Optimizing Graylog for AI Computer-Driven Systems

Graylog Central (peer support)
1

Hello Graylog Community,

I’m currently utilizing Graylog to manage logs from an AI computer system that processes real-time sensor data for predictive analysis. As our AI model generates more data, the volume of logs is growing exponentially, and I’m looking for strategies to ensure that Graylog continues to perform efficiently at scale, especially with the demands from the AI computer handling large datasets.

Specifically, I’d appreciate guidance on:

  1. Techniques for improving query performance with large datasets.
  2. Best retention policies for long-term analysis without losing important data.
  3. Optimizing Graylog indexing to handle high-frequency log data from AI computers.

Has anyone had success with similar setups? Any tips or best practices you’d recommend?

Looking forward to your insights!

2

Hi,

On 3 I have the following points as for elasticsearch 7.10.2

• 3, 6 of 9 primary shards per index, depending on your amount of data nodes
• 10 to 25GB per shard is fast search is required, else up to 50GB
• 20 shards per GB heap space
• Memory / Disk <> Disk is 1:16

When above 5 elastic Master/Data nodes on avarage it s to make a cut and
provide Master / Data nodes only and at least two masters for redundancy.

If there is high ingestion then refresh_interval could be set higher, it defaults to
1 or 5 seconds and some set this to 30 seconds. Only downside is that data is only
availeble for query afther that timestamp.

In graylog server.conf there ar some tunings even so to do.

3
  1. Techniques for improving query performance with large datasets.
  • Use Field-filters reduce the volume of data to process.
  • Use Pipeline Processing Rules to reduce the amount of indexed data by removing unused fields.
  • Avoid Search-result Highlighting.
  1. Best retention policies for long-term analysis without losing important data.
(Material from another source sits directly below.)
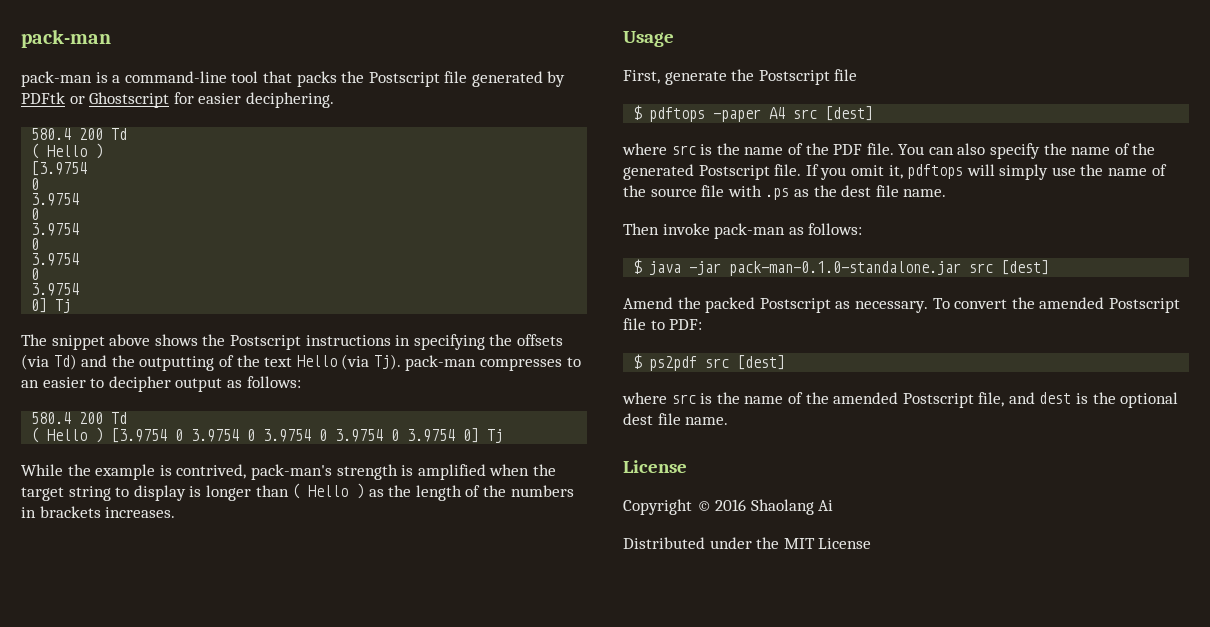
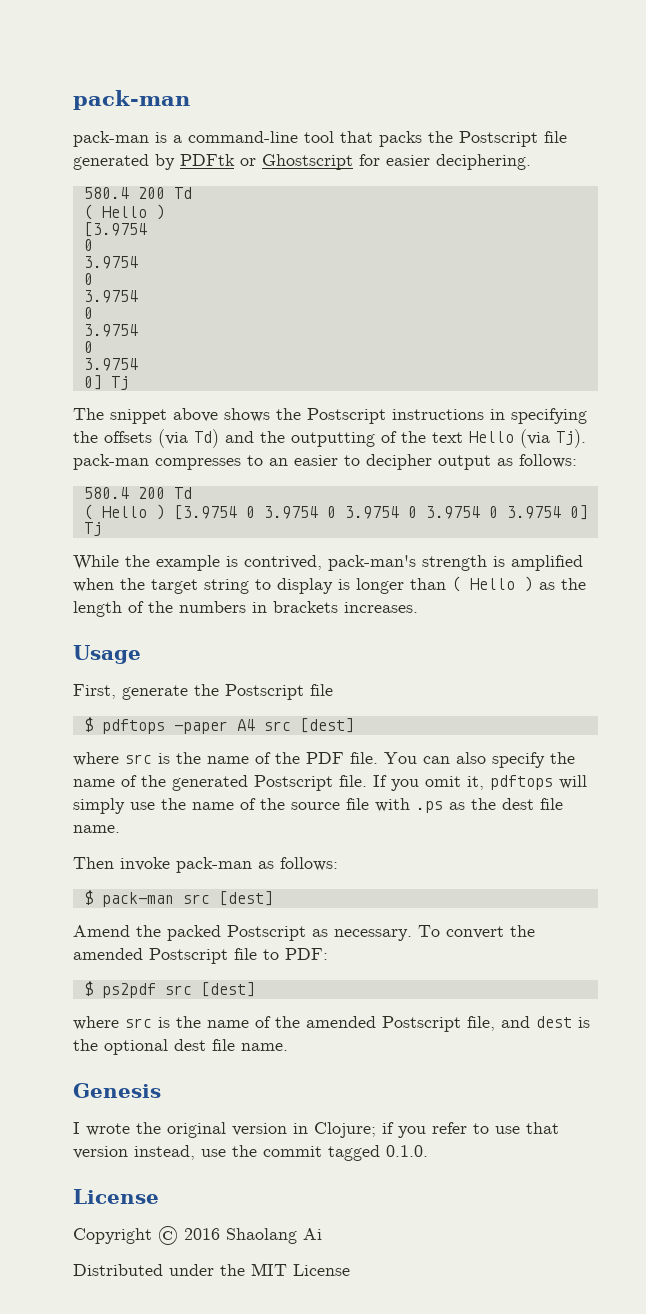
[649,261,962,276] java -jar pack-man-0.1.0-standalone.jar -> [101,892,174,907] pack-man
(729, 421) none -> [73,1083,161,1098] [73,1122,559,1138] [73,1145,428,1161] // Genesis // I wrote the original version in Clojure; if you refer to use that version instead, use the commit tagged 0.1.0.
Your requirements define ‘Best’. There are a variety of ways to approach this, Graylog Data-tiering is one option. Typically the first thing to consider is whether the data must be immediately available for queries. If not, Archiving could be another option.

  1. Optimizing Graylog indexing to handle high-frequency log data from AI computers.
  • Evaluate Pipeline Processing Rules to insure they’re efficiently processing the data by avoiding complex or too many applicable rules.
  • Evaluate Refresh-interval of Index Sets as less frequent refreshes can increase indexing throughput at the cost of search efficiency.
  • Increasing shards for indices that the data will be routed to will increase indexing throughput.